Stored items
Content starts
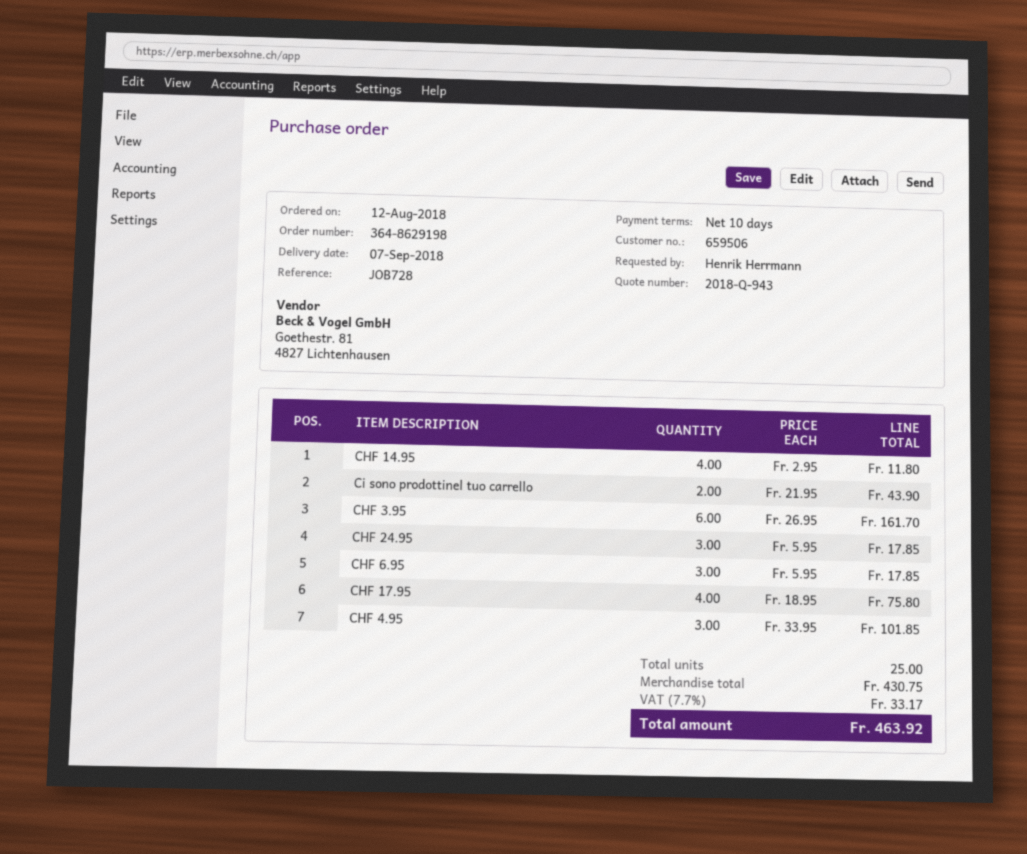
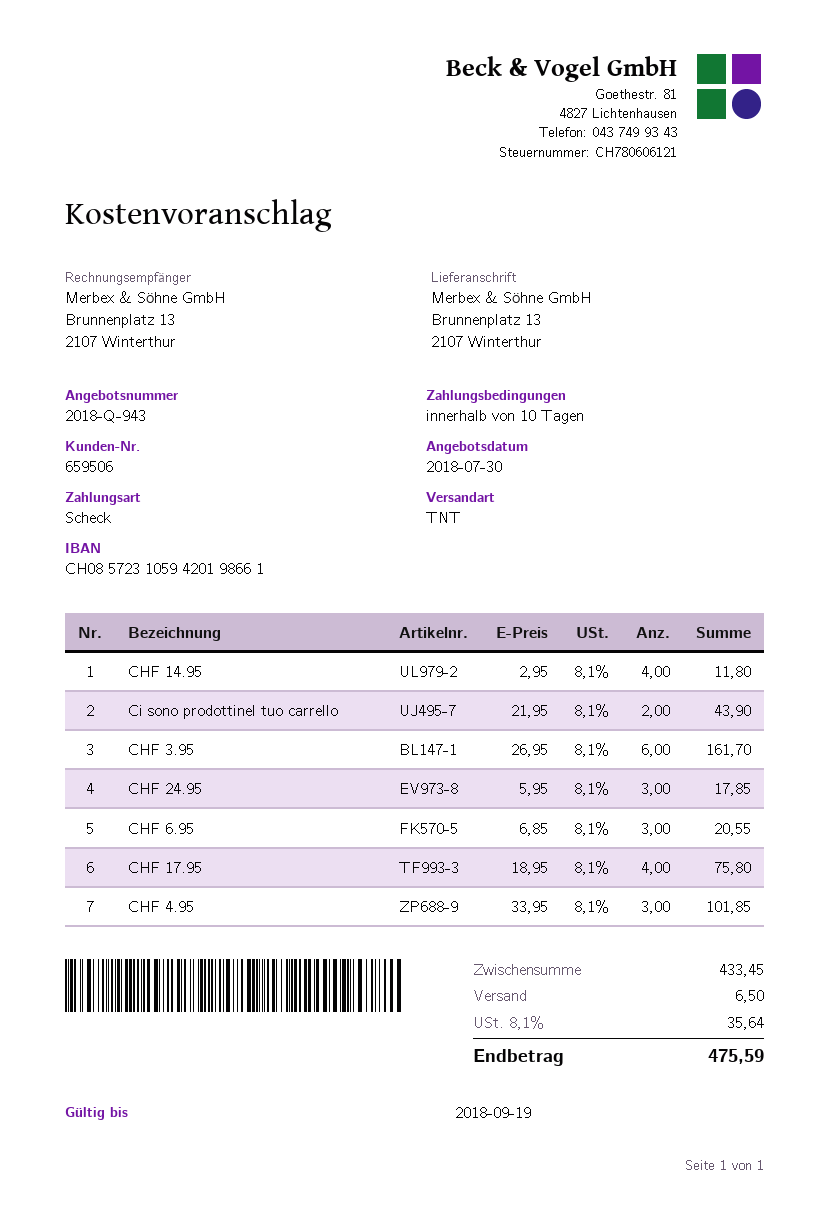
CHF 6.95: 3 x 5.95 = 17.85 -> 3 x 6.85 = 20.55
subtotal: 430.75 -> 433.45
shipping: none -> 6.50
tax: 7.7% = 33.17 -> 8.1% = 35.64
total: 463.92 -> 475.59

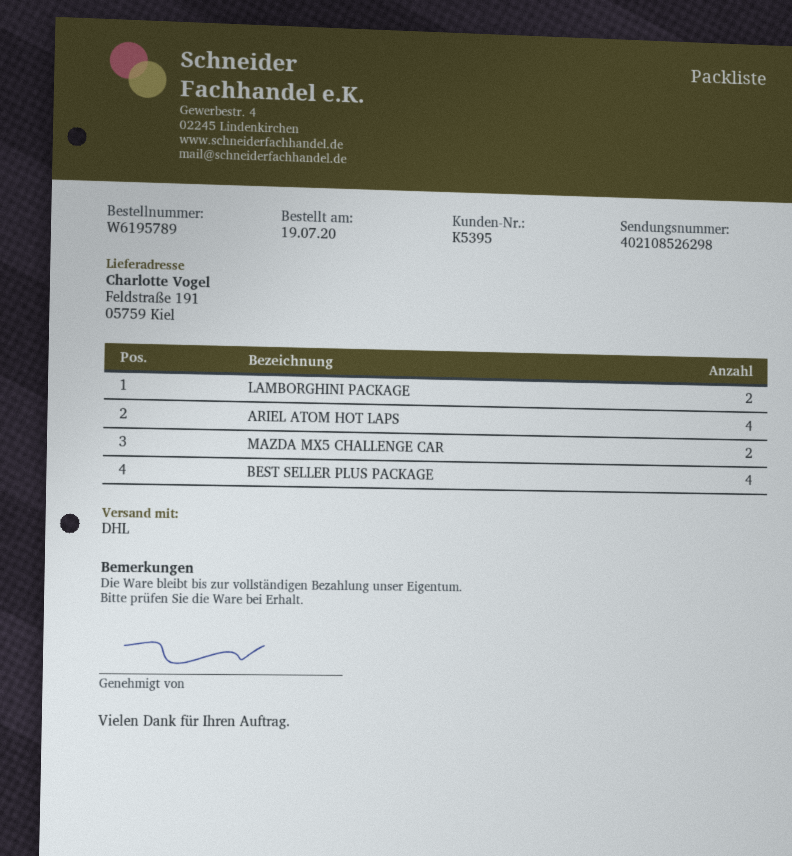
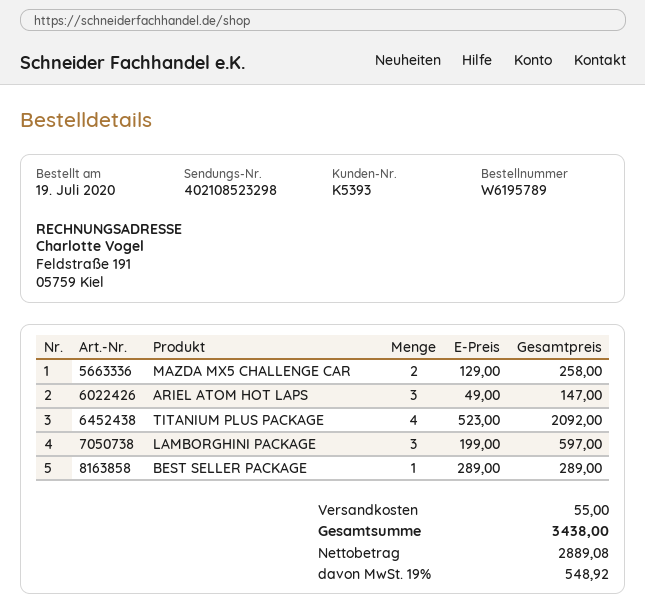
customer number: K5395 -> K5393
tracking number: 402108526298 -> 402108523298
LAMBORGHINI PACKAGE: 2 -> 3
ARIEL ATOM HOT LAPS: 4 -> 3
BEST SELLER PLUS PACKAGE: 4 -> none
TITANIUM PLUS PACKAGE: none -> 4
BEST SELLER PACKAGE: none -> 1

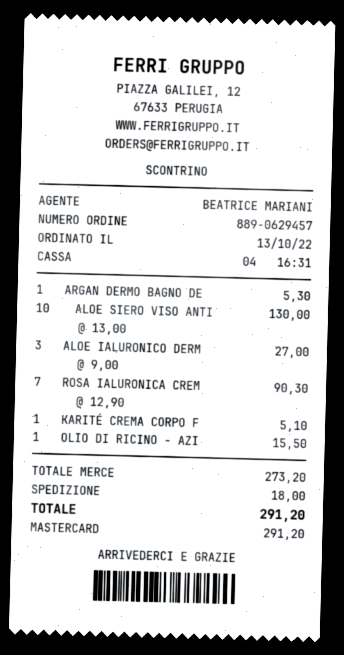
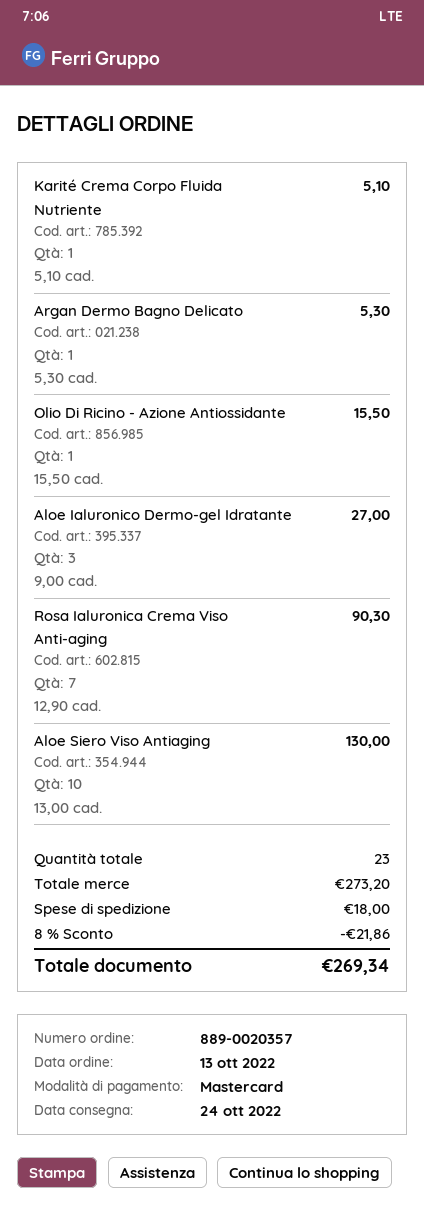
order number: 889-0629457 -> 889-0020357
discount: none -> 8% = 21.86
total: 291.20 -> 269.34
Content ends
What you will do ▸
Using the records above, list each line that includes "PACKAGE".

Written response ▸
LAMBORGHINI PACKAGE: 2 -> 3
BEST SELLER PLUS PACKAGE: 4 -> none
TITANIUM PLUS PACKAGE: none -> 4
BEST SELLER PACKAGE: none -> 1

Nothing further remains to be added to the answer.